Wednesday, July 12, 2006
Happy New Fiscal Year's
While everyone else was cooking out and watching fireworks last week, here at Ohio Wesleyan we were celebrating our favorite holiday, July 1 or New Fiscal Years. It was quite the soiree; it has taken us a full week to get everything clean, remove all of the farm animals from the building, and able to get Evan Corns '59 and Jack McKinnie '54 to get the lamp shades off of their heads.
Ah yes, the New Fiscal Years celebration, marking the end of the 2005-06 fiscal year and the beginning of the 2006-07 year. Late on New Fiscal Year's Eve, I was laying down with a killer headache on the Monnet Room couch- who knew that Dr. Huddleston was a limbo master?- when the Ohio Wesleyan Annual Fund Garden Gnome, Floyd (he is kind of like the Tooth Fairy, but male, unable to fly and kind of fat, and has the Bishop's face) came to me to let me know the Annual Fund's New Fiscal Year's resolutions (I know this is weird, but I couldn't make this up). He said to me:
"Jason Thompson, Assistant Director of Annual Giving, on this, New Fiscal Year's Day 2006-07, I, Floyd, the Annual Fund Garden Gnome, make the following resolutions:
- The Annual Fund will gain weight. Yes, this year, I will raise my goal from $3.8 million to $4 million. In a time when being skinny is fashionable, I will hearken back to the days when more was better.

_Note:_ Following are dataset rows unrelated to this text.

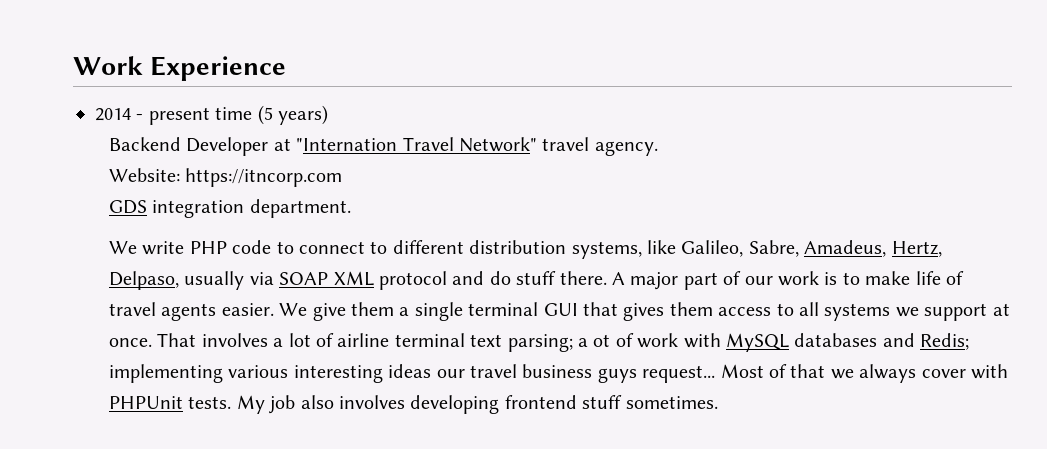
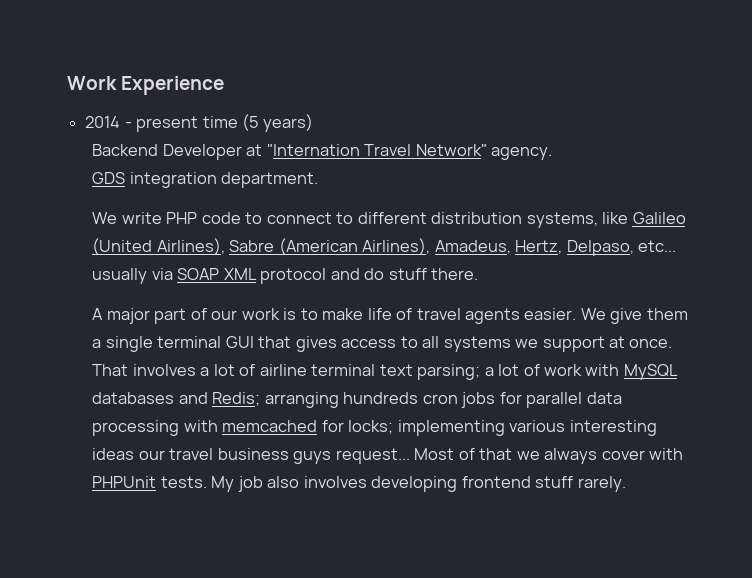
[542,137,590,151] travel -> (487, 150) none
[108,168,343,187] // Website: https://itncorp.com -> (553, 153) none
[681,240,799,257] Galileo, Sabre, -> [632,212,686,224] [92,238,431,255] Galileo (United Airlines), Sabre (American Airlines),
(179, 280) none -> [638,240,677,252] etc...
(607, 278) none -> (479, 274) //
[669,302,713,316] them -> (337, 344) none
[593,334,611,347] ot -> [498,364,520,376] lot
(970, 341) none -> [264,392,622,408] [92,420,394,436] arranging hundreds cron jobs for parallel data processing with memcached for locks;
[625,396,718,409] sometimes. -> [577,476,626,492] rarely.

- The Annual Fund will go out of its way to make life easier on its friends. I mean this: this isn't just fluff coming out of my mouth. I will make the gift process easier on my friends, the donors. I want them to like hearing more me, not be annoyed.
- I, Floyd, the Annual Fund Garden Gnome, decree that you, Jason Thompson, will put more thought into the Annual Fund blog. I mean, seriously, how much crap can you write and still call it work and say it is Annual Fund-related? C'mon."
"But Floyd," I said, "this is all fine and dandy, but no one is going to believe that you actually appeared to me, let alone told me all of this great stuff. How will I prove that you exist?"
"Because I have brought you one of my senior pictures, young Jason. Now go to sleep." Then he punched me in the face and ran out of the door.
The next thing I knew, I woke up and it was daylight. I rubbed my eyes and Mr. McKinnie was already making Sauerkraut balls in the Mowry kitchen for lunch. I knew that no one would believe about Floyd, the Annual Fund Garden Gnome and the Annual Fund resolutions. No way, that is, until I found this picture on the coffee table beside the couch...
I have received some comments about typos and grammatical errors on this blog. See, the thing is, while I am a writer and I do know how to edit, this blog is a more stream-of-consciousness babbling from my mind to keyboard to the screen to the blog. If it was contrived, then it wouldn't be as interesting for you and for me. Besides, this blog is read all over the world, and if I can help some little German boy with his English grammar by misplacing a comma or misuse of the "affect," than I've done just a little bit more in the name of education, and that is what OWU is all about.